Saved data entries =
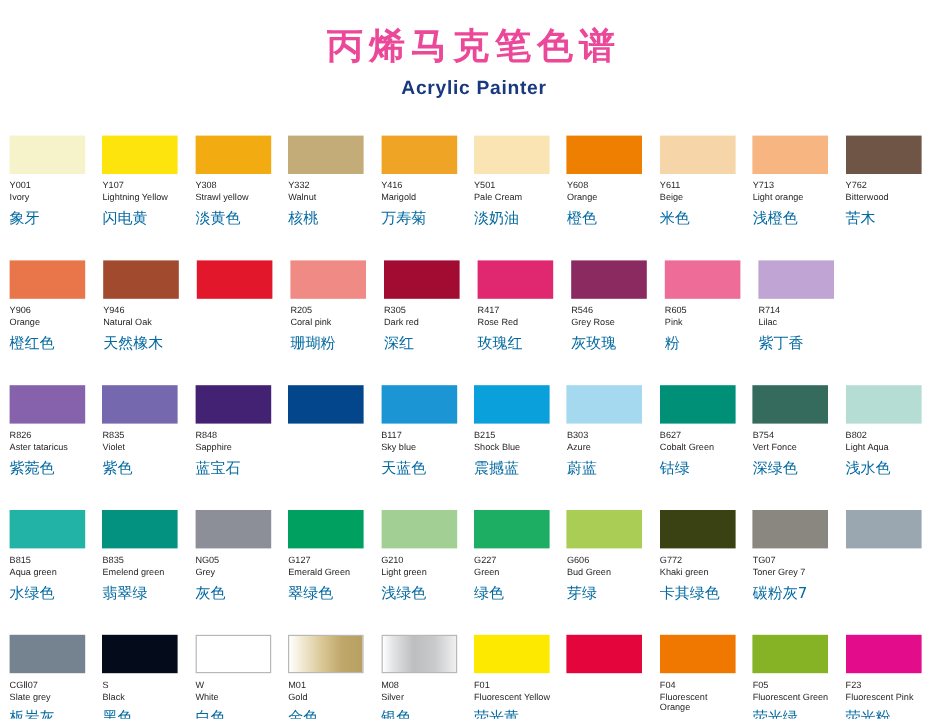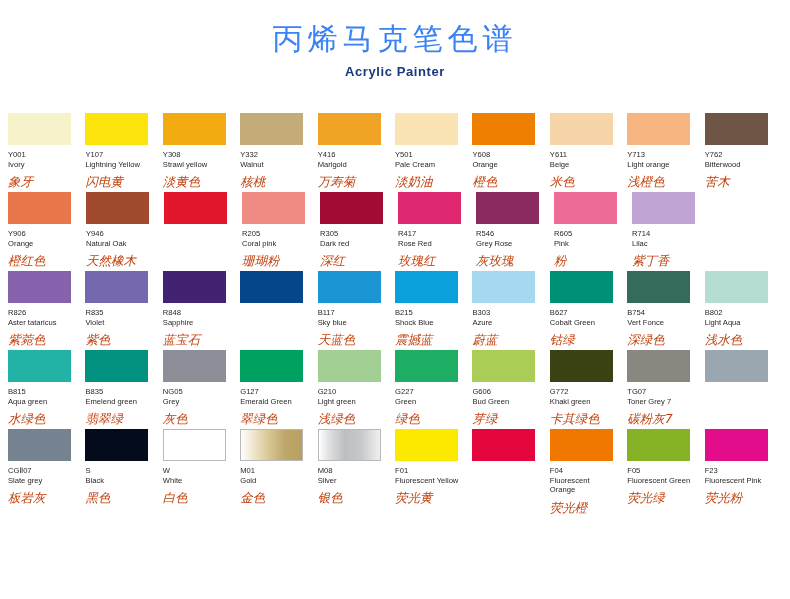--- a/index.html
+++ b/index.html
@@ -30,8 +30,8 @@
   }
   .title-cn {
     font-size: 30px;
-    font-weight: normal;
-    color: #3b82f6;
+    font-weight: bold;
+    color: #ec4899;
     letter-spacing: 5px;
     line-height: 1.1;
     margin: 0;

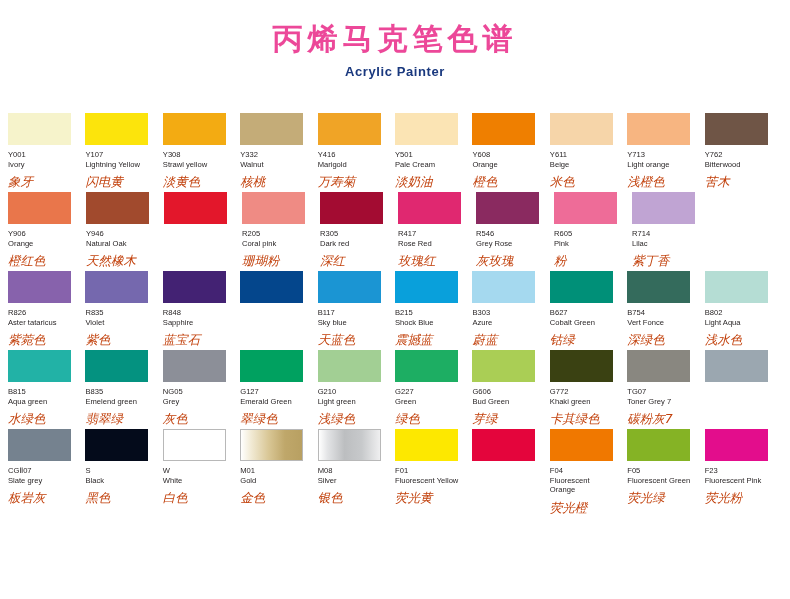--- a/index.html
+++ b/index.html
@@ -38,7 +38,7 @@
     font-family: "DejaVu Sans", "Liberation Sans", sans-serif;
   }
   .title-en {
-    font-size: 13px;
+    font-size: 16px;
     font-weight: bold;
     color: #19387e;
     letter-spacing: 0.6px;

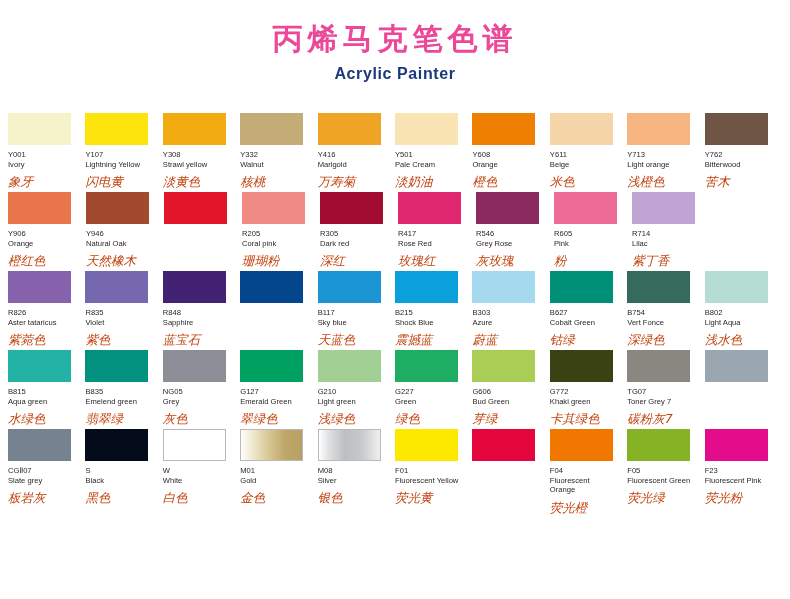--- a/index.html
+++ b/index.html
@@ -56,7 +56,7 @@
   }
   .row {
     display: flex;
-    height: 79px;
+    height: 104px;
   }
   .row.last { height: 100px; }
 

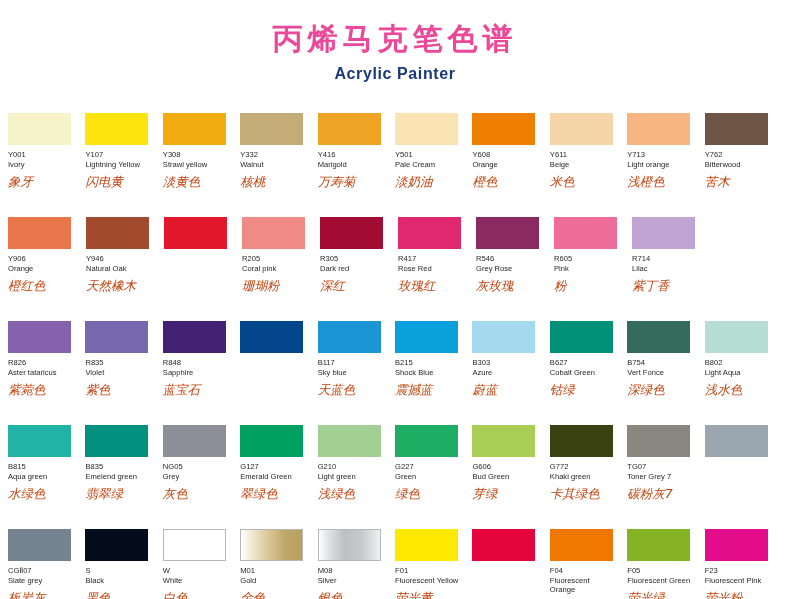--- a/index.html
+++ b/index.html
@@ -96,11 +96,10 @@
   .cn {
     font-size: 12.5px;
     line-height: 14px;
-    color: #c2410c;
+    color: #0369a1;
     margin-top: 6px;
     white-space: nowrap;
     font-family: "DejaVu Sans", "Liberation Sans", sans-serif;
-    font-style: italic;
   }
 </style>
 </head>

What to work on = Only lines with the word "height" are needed. Copy them from the preceding records.

Output for this task =
     line-height: 1.1;
-    height: 79px;
+    height: 104px;
   .row.last { height: 100px; }
     line-height: 14px;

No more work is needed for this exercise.